Emma Starling is our protagonist, and she was born with healing powers in her hands. She went away to medical school, but was expelled for reasons that we don’t understand until later, and her healing touch is gone. She has quietly left school without telling a soul back home. She hasn’t even returned for a visit, but now she has been summoned unequivocally; her father is dying, and her mama wants her to come home. NOW.

There are enough points of view in this story to make your head spin. We have the graveyard crowd, for example, and since Everton, New Hampshire is such a tiny town, everybody knows everybody, dead or alive. When I first see that the dead are discussing the affairs of the living, I am dismayed, because the legendary Fannie Farmer has already done this in The Whole Town’s Talking. But soon it becomes obvious that this story isn’t derivative in the least; Hartnett takes this device and uses it in a different way, and it doesn’t dominate the story as Flagg’s does; these characters are there to provide a slightly more objective perspective than those that still live.
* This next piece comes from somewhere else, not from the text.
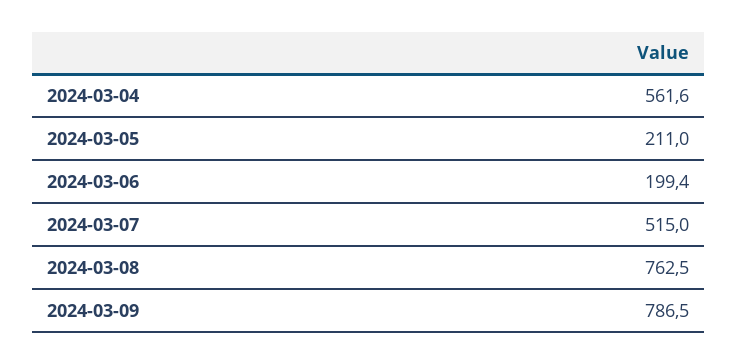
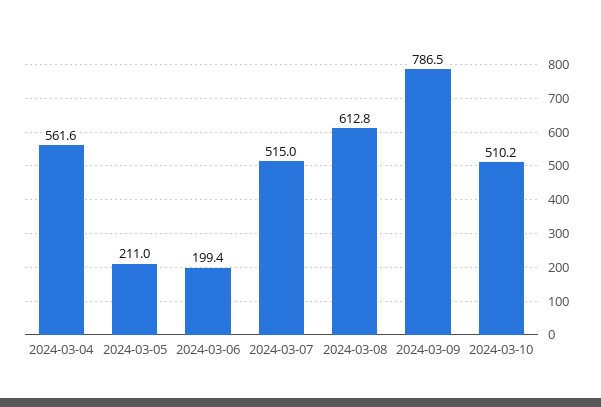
2024-03-08: 762.5 -> 612.8
2024-03-10: none -> 510.2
There are several points of view from among the living, too. And there are references throughout to the writings of Harold Baines, a naturalist instrumental in shaping the town and in particular, the iconic yet bizarre Corbin Park, which is open only to a chosen few. There are points of view offered from the critters as well; not all of the critters are real, however. And at the EXACT moment when I begin to think that the author should have pared this thing down, for heaven’s sake, because the organization appears to be all over the place, the narrative explains that “A good story doesn’t always follow an arrow, sometimes it meanders a little instead, so we hope you’ll excuse this tangent…It might seem unrelated, but sometimes a minor character doesn’t become important until later…The lives of the living often get tangled up in unexpected ways, especially in a town as small as ours, even when a ten-foot electrified fence splits it up.”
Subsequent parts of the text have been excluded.